Since crappie feed up toward the surface rather than down, Williams paints only the bottoms of his blank crankbaits. He may give the sides a splash or two of color, but there's no use in him painting the backs of his crankbaits.

Working back toward their rods and reels, the fishing partners use 15-pound-test Hi-Vis Yellow Power Pro or Vicious braided line rather than monofilament. They explained that they only have to let out maybe 45 or 50 feet of line to get their crankbaits down to 12 feet, whereas somebody using mono might have to let out 100 feet just to get their baits down to 10 feet.

"That 15-pound braid has the same diameter as 4-pound mono," Williams explained. "The thinner diameter helps your baits get down quicker. Another advantage to the braided line is that if we catch a stump or root, we can save $4.75 every time we straighten a hook and get our baits back."

Although he thought about sitting on this secret, Williams revealed that many of the most successful crankbait trollers use 12-pound-test Sufix lead core line. The extra weight in the line means they can let out even less line and still get their baits down to the crappie. And less line with so many baits out means less tangles and frustration.

Although some of their fellow Magnolia Crappie Club members may scoff at the notion, Williams and Terry spool their braided line onto Okuma Magda Pro 15 line counter reels. Their reasoning is simple.

"If we catch a fish with 54 feet of line out," Terry explained, "we can put it right back at 54 feet with no guessing whatsoever. People have every kind of way of marking their line, but we think the line-counter reels are necessary so we don't have to worry if we're in the right spot or not."

Williams and Terry attach their line-counter reels to B'n'M trolling rods anywhere from 8 to 16 feet. They position the longest rods at the front of their boat, and use progressively shorter rods as they move to the back. This creates a fan of crankbaits coming through the water, and it minimizes any tangling that may occur.

While all this specialized equipment is important when it comes to trolling crankbaits for crappie, it's worthless if you don't use it in the right spot. And for Williams and Terry, the right spot is river bends.

"We try to troll river bends because that's where the shad are," Williams said. "And where the shad are, you're going to find the crappie stacked up somewhere close. We kill them in those turns. It seems like the inside beds are best early in the morning, and the outside bends get better later in the day."

The trollers approach the river bends up to six different ways to make sure they thoroughly cover the structure. They pull parallel to the bend, perpendicular to the bend and at 45-degree angles. They fish the shallower ledge, the deeper channel and just about every inch of a good river bend.

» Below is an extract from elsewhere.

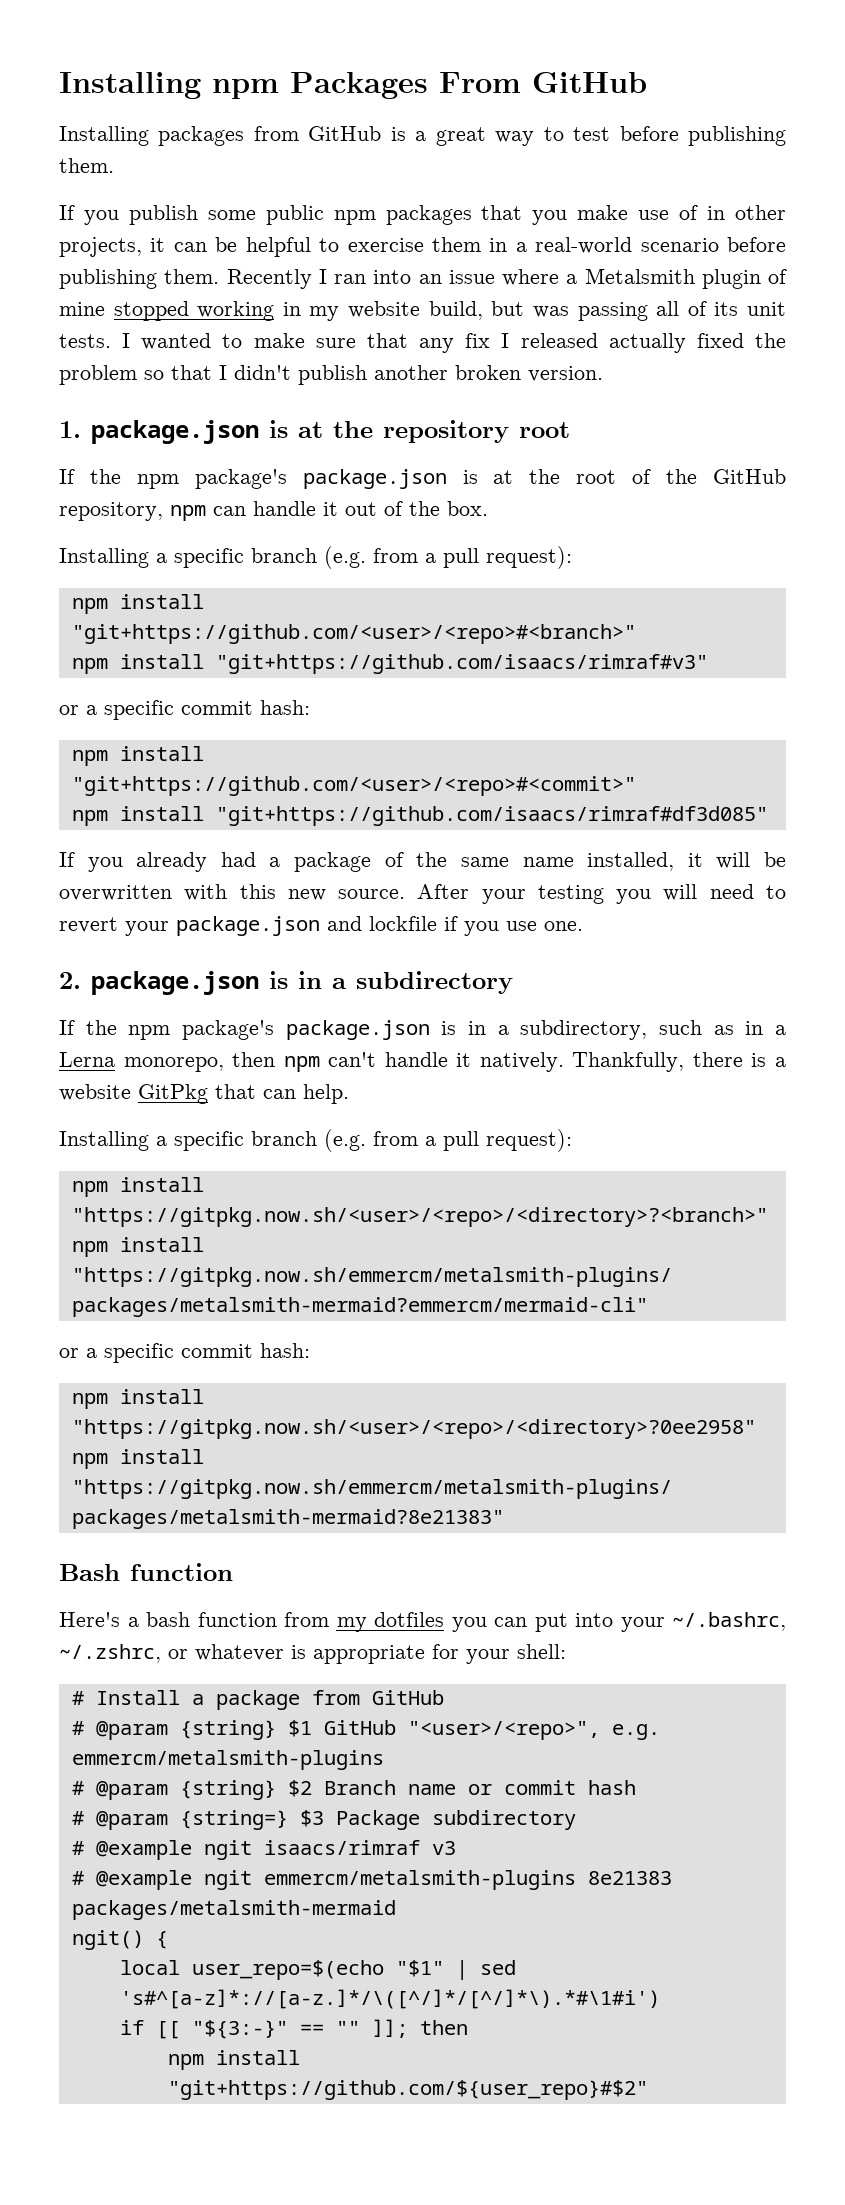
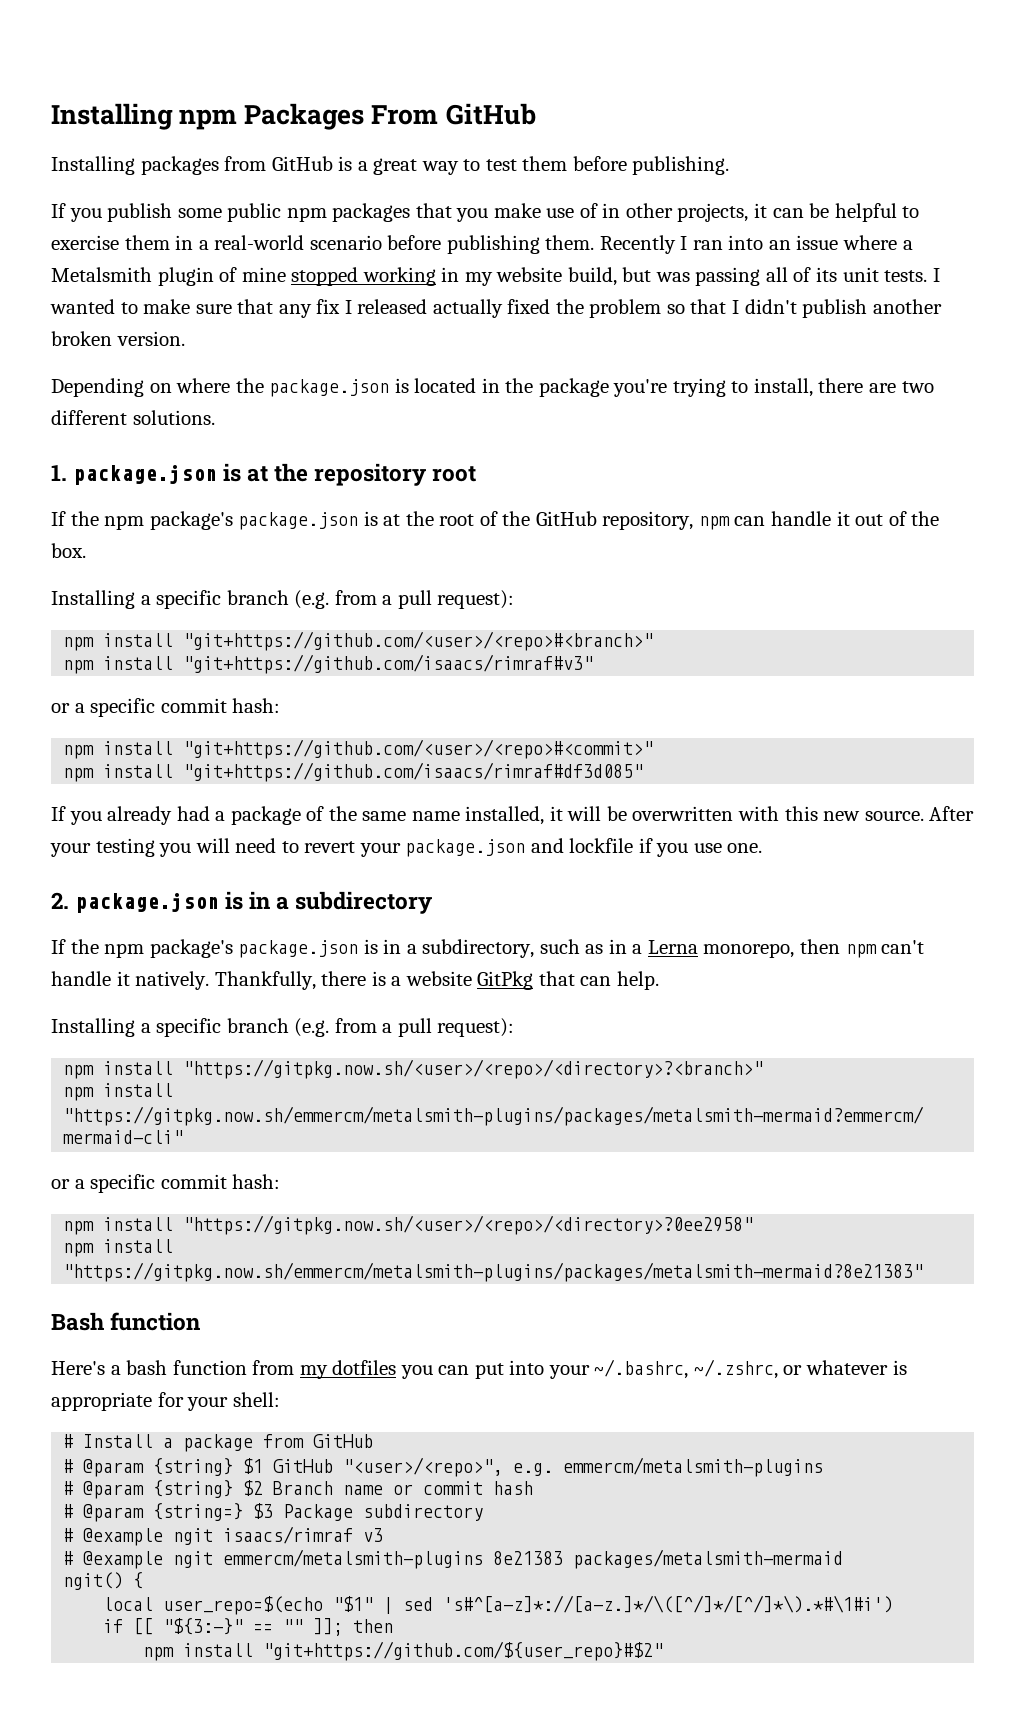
- Installing packages from GitHub is a great way to test before publishing them.
+ Installing packages from GitHub is a great way to test them before publishing.
+ Depending on where the package.json is located in the package you're trying to install, there are two different solutions.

"They're not going to be far from that river bend," Williams added. "Amazingly, there doesn't even need to be any trash on it to make it good. It can be bare as can be and still hold fish as long as shad are there. They're even better if they have stumps, but stumps aren't necessary for us to fish a river bend."

Because they expect the cold water to have the crappie a little lethargic, Williams and Terry troll anywhere from 1.3 to 1.5 m.p.h. Moving slower than they do during summer allows them to keep their crankbaits at the right depth while giving crappie plenty of time to react to their offerings.

Williams and Terry say trolling crankbaits will catch big crappie in lakes like Ross Barnett, Chotard, Grenada and Enid all the way through Christmas and into the new year.

This specialized technique may sound too scientific and overly complicated, but it's really not that hard to master. Perhaps the most important thing to remember about trolling crankbaits for crappie is to not loan your best poles to your friends - unless you really like getting whipped with your own switch.